Olfactory dysfunction is considered as an early predictor of neurodegeneration and is associated with late-life cognitive impairment [7 –10], and olfactory testing may be a useful tool for screening cognitive decline progression due to its independent of intelligence quotient and education [9, 11]. Multiple longitudinal clinical studies have demonstrated that the degree of olfactory impairment predicts the incidence of MCI and the progression from MCI to AD in the elderly, which will hopefully be a quick, convenient, affordable, and widespread screening method for MCI/AD [8, 10]. There are three types of olfactory detection methods commonly used [9 , 12]: 1) Discrimination: distinguishing a different odor among several identical odors; 2) Identification: connect a scent to matching text or pictures; and 3) Odor detection threshold: the concentration of molecules that an individual can recognize. The odor identification and discrimination test were mostly used to explore the relationship between olfaction and cognition. Odor identification has been suggested to be associated with cognitive decline, MCI, and/or AD dementia [13, 14].

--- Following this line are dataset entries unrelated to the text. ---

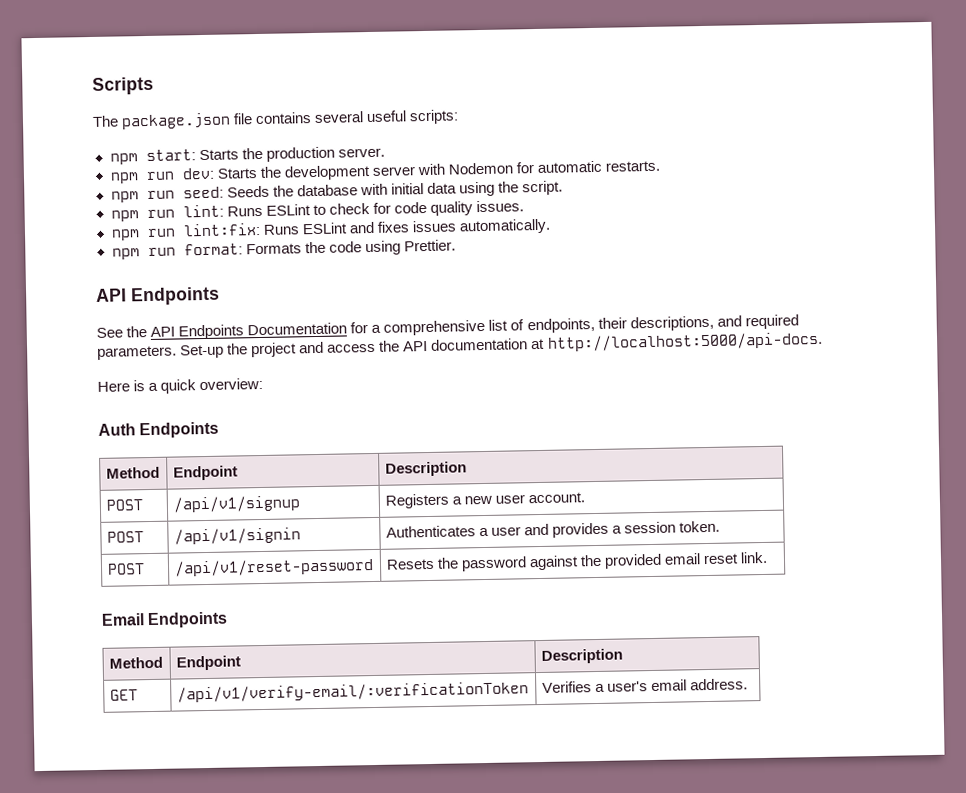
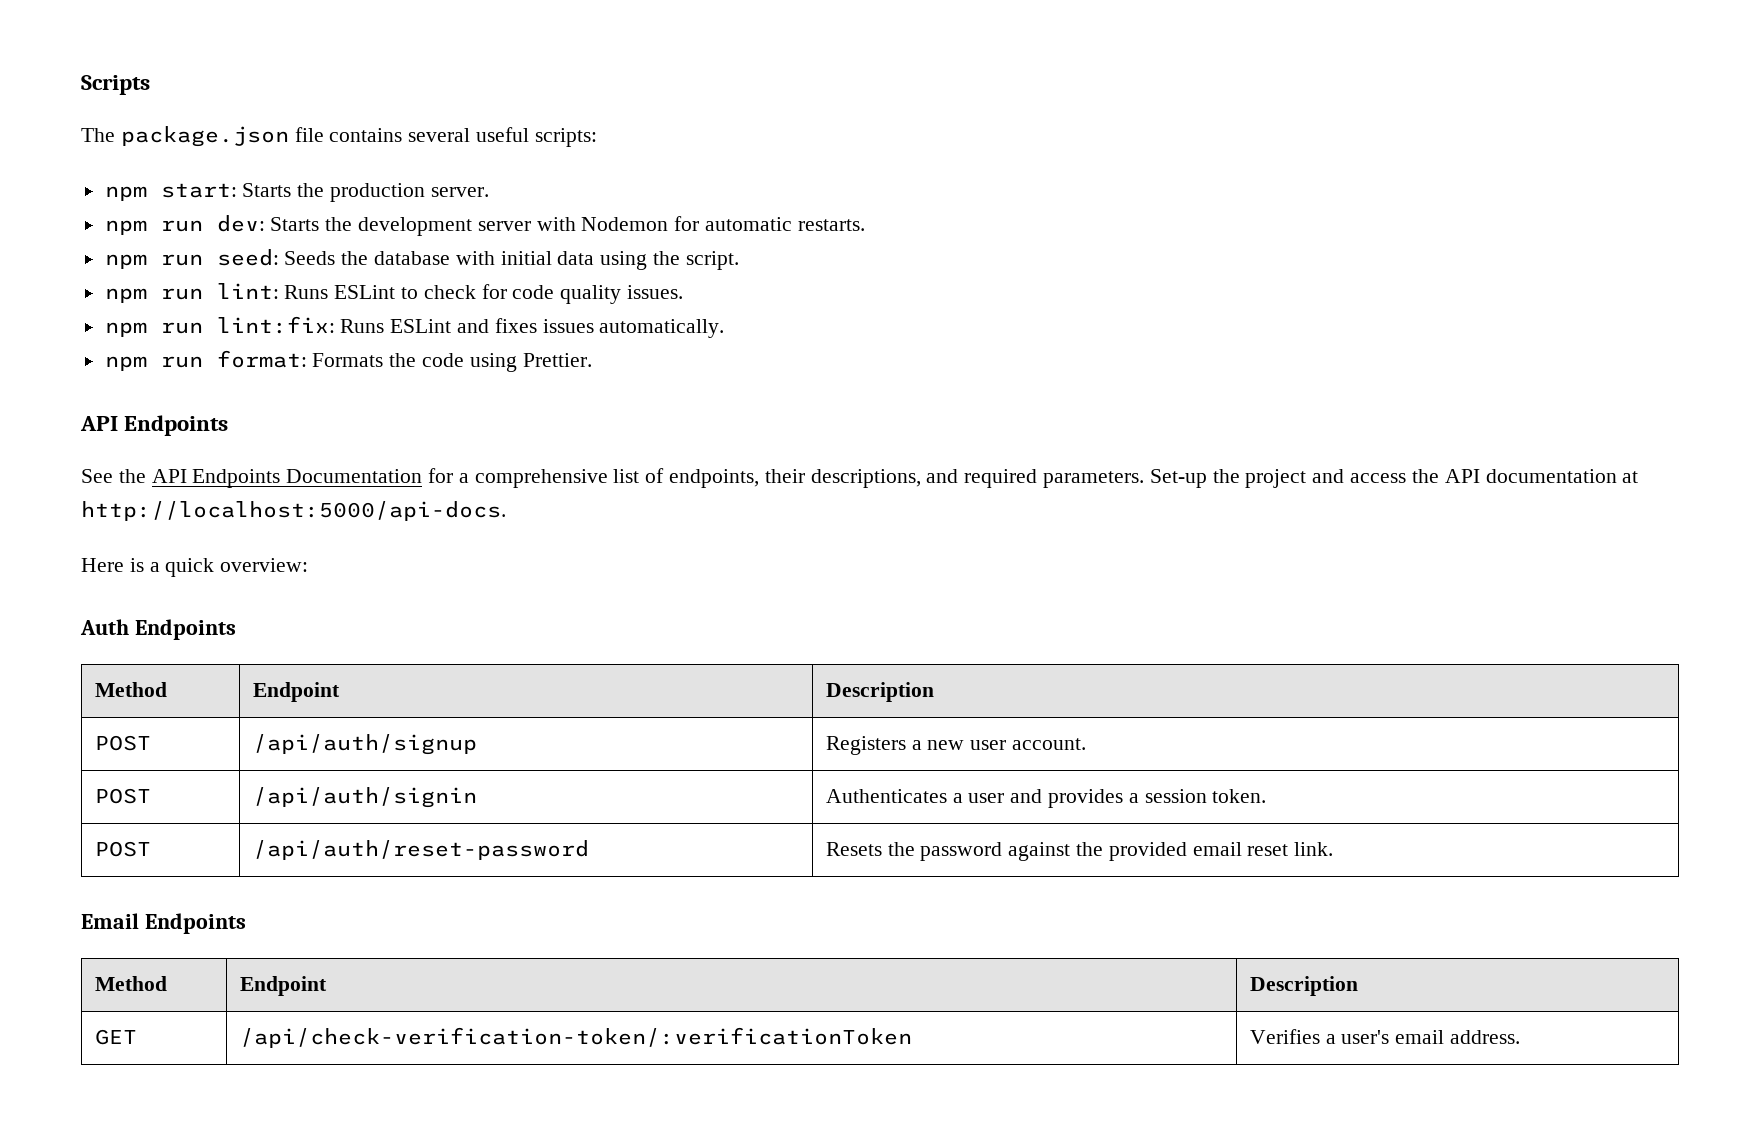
- POST | /api/v1/signup | Registers a new user account.
+ POST | /api/auth/signup | Registers a new user account.
- POST | /api/v1/signin | Authenticates a user and provides a session token.
+ POST | /api/auth/signin | Authenticates a user and provides a session token.
- POST | /api/v1/reset-password | Resets the password against the provided email reset link.
+ POST | /api/auth/reset-password | Resets the password against the provided email reset link.
- GET | /api/v1/verify-email/:verificationToken | Verifies a user's email address.
+ GET | /api/check-verification-token/:verificationToken | Verifies a user's email address.

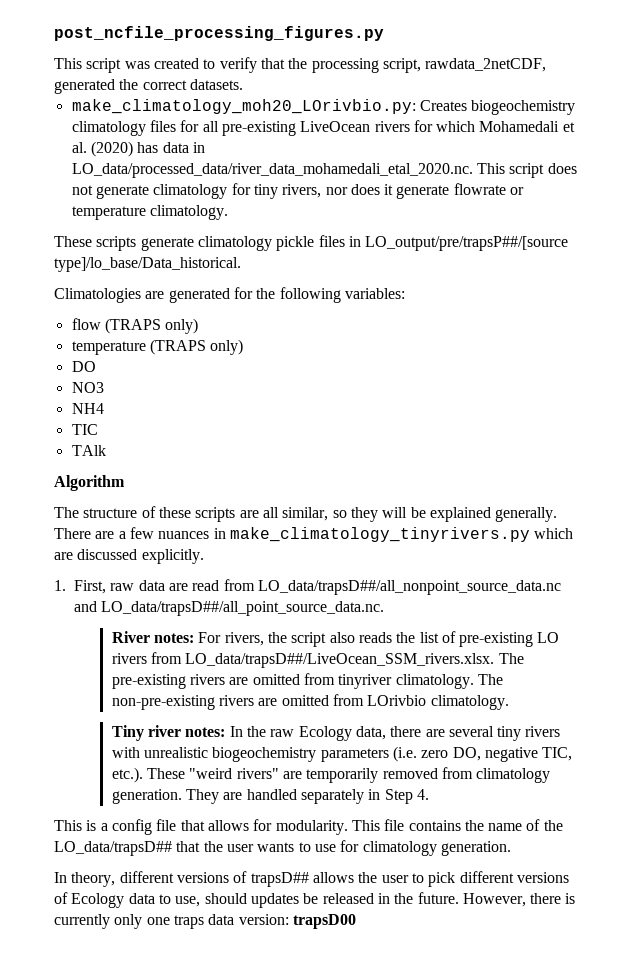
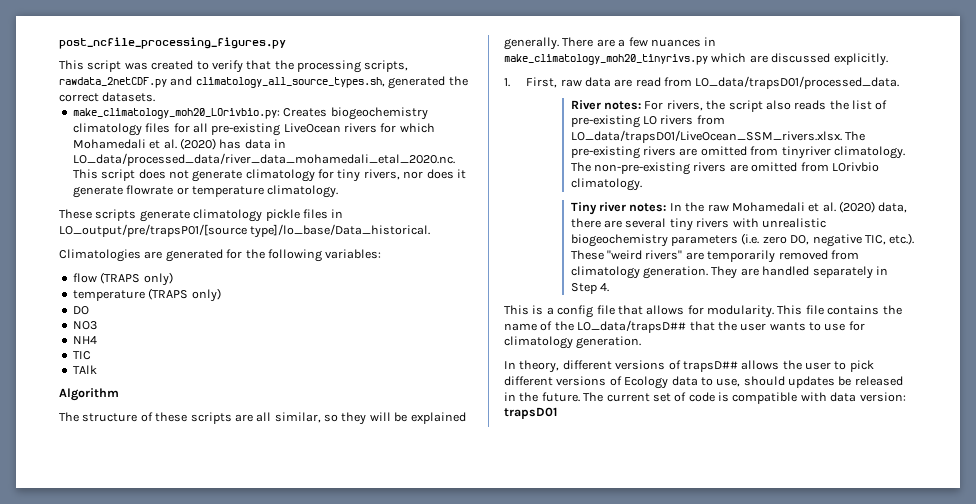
- This script was created to verify that the processing script, rawdata_2netCDF, generated the correct datasets.
+ This script was created to verify that the processing scripts, rawdata_2netCDF.py and climatology_all_source_types.sh, generated the correct datasets.
- These scripts generate climatology pickle files in LO_output/pre/trapsP##/[source type]/lo_base/Data_historical.
+ These scripts generate climatology pickle files in LO_output/pre/trapsP01/[source type]/lo_base/Data_historical.
- There are a few nuances in make_climatology_tinyrivers.py which are discussed explicitly.
+ There are a few nuances in make_climatology_moh20_tinyrivs.py which are discussed explicitly.
- 1. First, raw data are read from LO_data/trapsD##/all_nonpoint_source_data.nc and LO_data/trapsD##/all_point_source_data.nc.
+ 1. First, raw data are read from LO_data/trapsD01/processed_data.
- River notes: For rivers, the script also reads the list of pre-existing LO rivers from LO_data/trapsD##/LiveOcean_SSM_rivers.xlsx. The pre-existing rivers are omitted from tinyriver climatology.
+ River notes: For rivers, the script also reads the list of pre-existing LO rivers from LO_data/trapsD01/LiveOcean_SSM_rivers.xlsx. The pre-existing rivers are omitted from tinyriver climatology.
- Tiny river notes: In the raw Ecology data, there are several tiny rivers with unrealistic biogeochemistry parameters (i.e. zero DO, negative TIC, etc.). These "weird rivers" are temporarily removed from climatology generation.
+ Tiny river notes: In the raw Mohamedali et al. (2020) data, there are several tiny rivers with unrealistic biogeochemistry parameters (i.e. zero DO, negative TIC, etc.). These "weird rivers" are temporarily removed from climatology generation.
- However, there is currently only one traps data version: trapsD00
+ The current set of code is compatible with data version: trapsD01

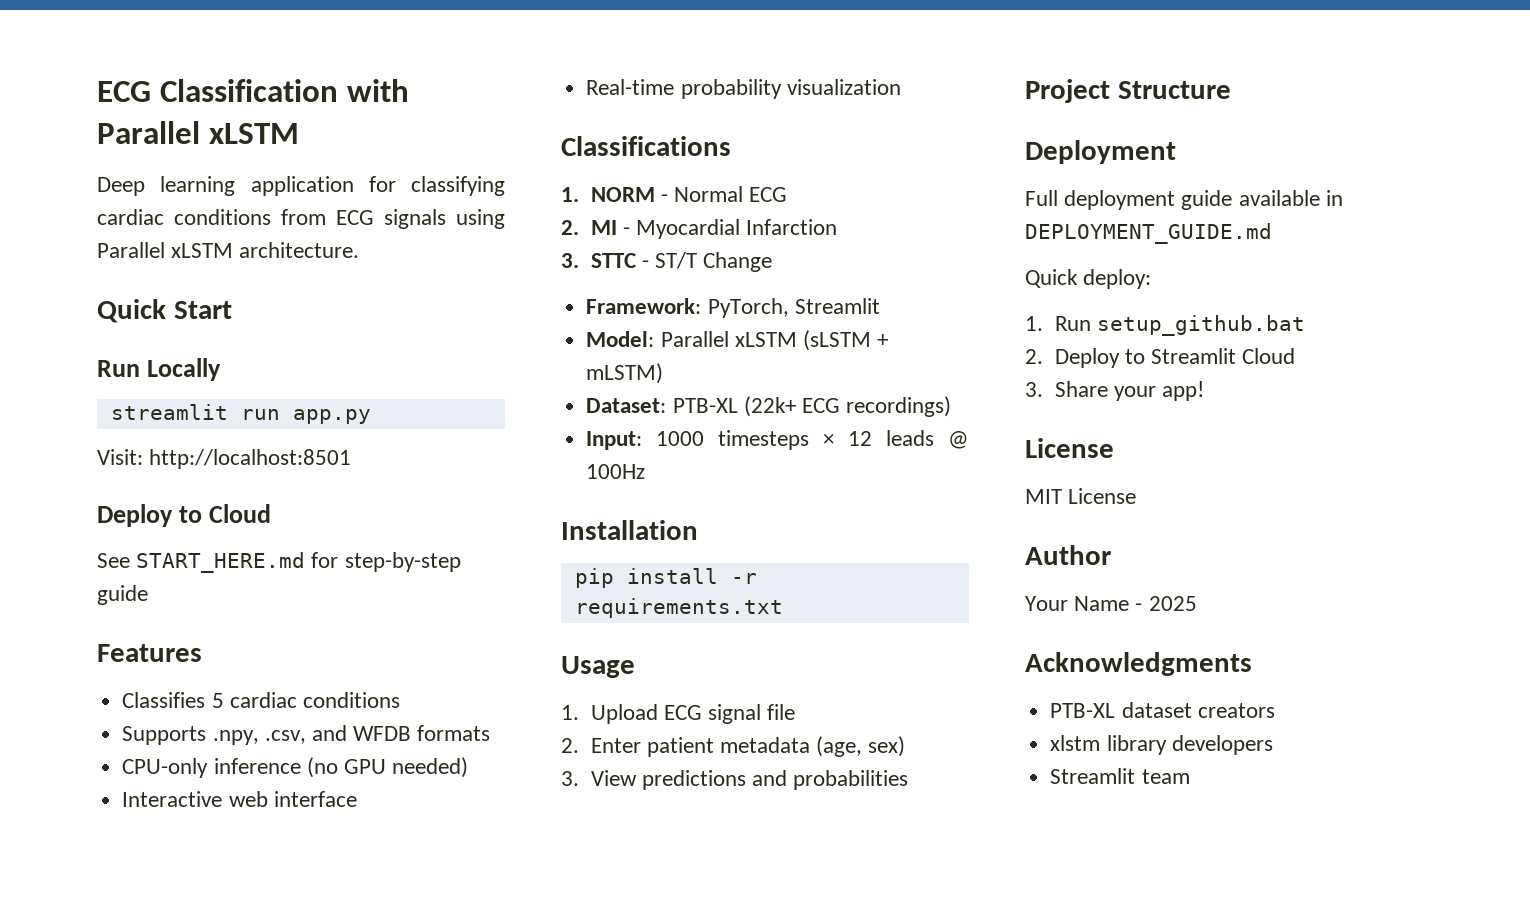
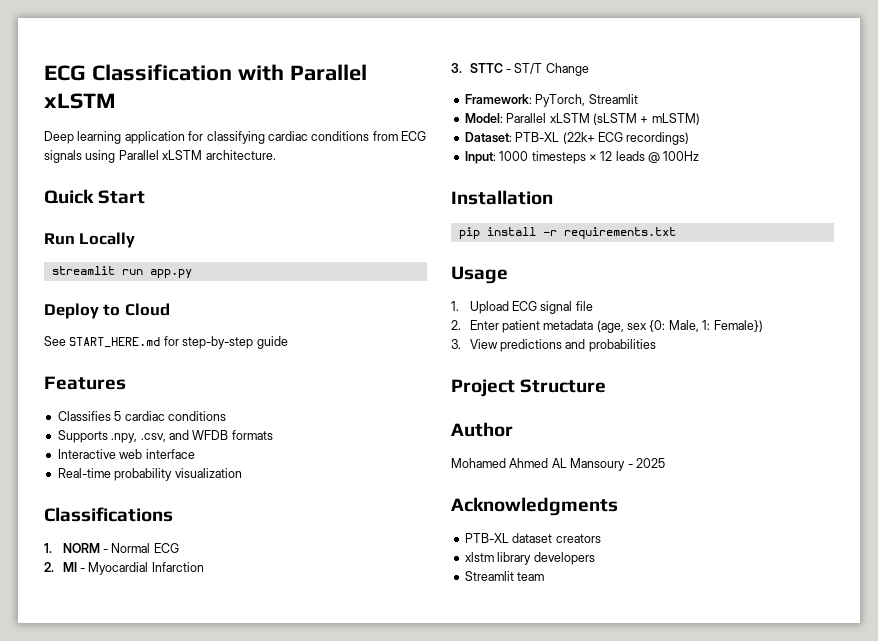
- Visit: http://localhost:8501
- CPU-only inference (no GPU needed)
- 2. Enter patient metadata (age, sex)
+ 2. Enter patient metadata (age, sex {0: Male, 1: Female})
- Deployment
- Full deployment guide available in DEPLOYMENT_GUIDE.md
- Quick deploy:
- 1. Run setup_github.bat
- 2. Deploy to Streamlit Cloud
- 3. Share your app!
- License
- MIT License
  Author
- Your Name - 2025
+ Mohamed Ahmed AL Mansoury - 2025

In our previous studies, we used combination markers, including age, APOE ɛ4 genotype, olfactory threshold score (OTS) and peripheral glycogen synthase kinase-3β (GSK-3β), plasma Aβ _42/40 for diagnosis of cognitive impairment in type 2 diabetes mellitus (T2DM) patients [6, 15]. We found that the reduced OTS by itself diagnose cognitive decline with a moderate efficiency. On a practical note, olfactory threshold test is quick and easy to operate, making it ideal for clinical screening in the elderly.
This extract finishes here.